Jack was a footsoldier in the group, having joined six months before the ban.

He had denied taking a photograph found on his phone of graffiti reading "gas the Jews", despite repeatedly using anti-Semitic slurs in message and chat-group exchanges with other members.

The self-confessed Nazi, who said he was against "cultural Marxism", told jurors he considered himself a non-violent "liberal" in the pre-ban group.

Jack told jurors he was not a racist, despite sending a message saying "Handsworth - first area in Birmingham that needs ethnic cleansing", claiming the remark had been "tongue in cheek".

In a message to his then girlfriend, littered with racist language, he talked of threatening to have "kerb-stomped" a black person and, on another occasion, called an Asian male a "f***ing rat".

Jack had been given a one-year suspended jail sentence for plastering Birmingham's Aston University campus with racially-aggravating National Action stickers in July 2016, some of which read "Britain is ours, the rest must go".
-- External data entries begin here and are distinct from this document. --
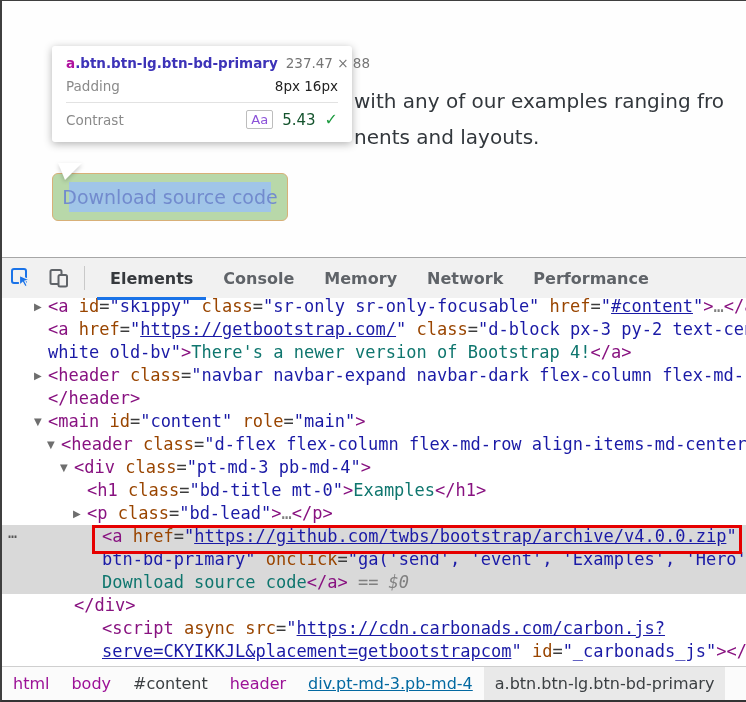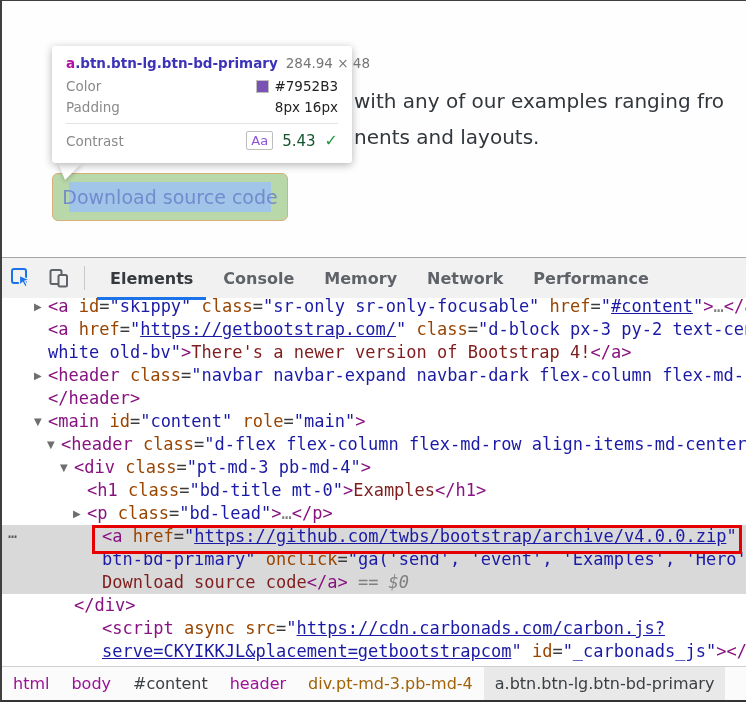--- a/index.html
+++ b/index.html
@@ -55,33 +55,33 @@
   #code-panel{position:absolute;left:0;top:297px;width:744px;height:368px;background:#fff;overflow:hidden;
     font-family:"DejaVu Sans Mono","Liberation Mono",monospace;font-size:17px;}
   #selection-band{position:absolute;left:0;top:227px;width:744px;height:69px;background:#d9d9d9;}
   .code-line{position:absolute;left:0;width:760px;height:23px;line-height:23px;white-space:pre;color:#1c1c1c;}
   .arrow{position:absolute;font-size:10px;color:#6e6e6e;font-family:"DejaVu Sans",sans-serif;}
   .tok-tag{color:#881280;}
   .tok-attr{color:#994500;}
   .tok-eq{color:#3c3c3c;}
   .tok-val{color:#1a1aa6;}
   .tok-link{color:#1a1aa6;text-decoration:underline;}
-  .tok-text{color:#7f1d1d;}
+  .tok-text{color:#0f766e;}
   .tok-gray{color:#808080;}
   .tok-var{color:#808080;font-style:italic;}
   #more-marker{position:absolute;left:6px;top:224px;height:23px;line-height:23px;color:#555;
     font-size:15px;letter-spacing:1px;}
   #annotation-box{position:absolute;left:90px;top:227px;width:650px;height:29px;border:3px solid #e60000;z-index:9;}
   
   #breadcrumb{position:absolute;left:0;top:665px;width:744px;height:34px;background:#fbfbfb;
     border-top:1px solid #cfcfcf;display:flex;align-items:stretch;font-size:16px;}
   .bc-item{display:flex;align-items:center;padding:0 11px;white-space:nowrap;}
   .bc-tag{color:#9c1197;}
   .bc-id{color:#3c4043;}
-  .bc-cls{color:#a16207;}
+  .bc-cls{color:#0369a1;text-decoration:underline;}
   .bc-sel{color:#3c4043;background:#e9e9e9;}
 </style>
 </head>
 <body>
 
 <div id="window">
 
   <div id="page-area">
     <h1 id="page-title">Examples</h1>
     <div id="lead-line-1" class="lead-line">with any of our examples ranging fro</div>
@@ -90,28 +90,21 @@
     <div id="dl-button">
       <div id="dl-button-content">
         <span id="dl-button-label">Download source code</span>
       </div>
     </div>
 
     <div id="tooltip-tail"></div>
     <div id="tooltip">
       <div class="tt-title-row">
         <div class="tt-selector"><span class="tt-tag">a</span><span class="tt-classes">.btn.btn-lg.btn-bd-primary</span></div>
-        <div class="tt-dims">284.94 × 48</div>
-      </div>
-      <div class="tt-row">
-        <span class="tt-label">Color</span>
-        <span class="tt-value">
-            <span class="swatch" id="color-swatch" style="background: rgb(121, 82, 179);"></span>
-            <span>#7952B3</span>
-          </span>
+        <div class="tt-dims">237.47 × 88</div>
       </div>
       <div class="tt-row">
         <span class="tt-label">Padding</span>
         <span class="tt-value">8px 16px</span>
       </div>
       <div class="tt-divider"></div>
       <div class="tt-row">
         <span class="tt-label">Contrast</span>
         <span class="tt-contrast-right">
           <span class="aa-chip">Aa</span>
He planted the stickers with Alexander Deakin and Daniel Bogunovic, also since convicted of being group members, and another man, Chad Williams-Allen, of Bird End, West Bromwich.

Scothern, who was a one-time practising Muslim, and an Antifa - anti-fascist activist - before eventually joining National Action, did not give evidence at trial.

But in messages he sent following the ban in August 2017, he talked of setting up "a clear and openly fascist youth movement".

He said: "Even if this land is lost, which I don't think it is, I'd rather die than capitulate."

Addressing the four, Judge Paul Farrer QC, said: "You have all been convicted of a serious terrorist offence.

"You cannot be sentenced today.

"A date will be be fixed in due course."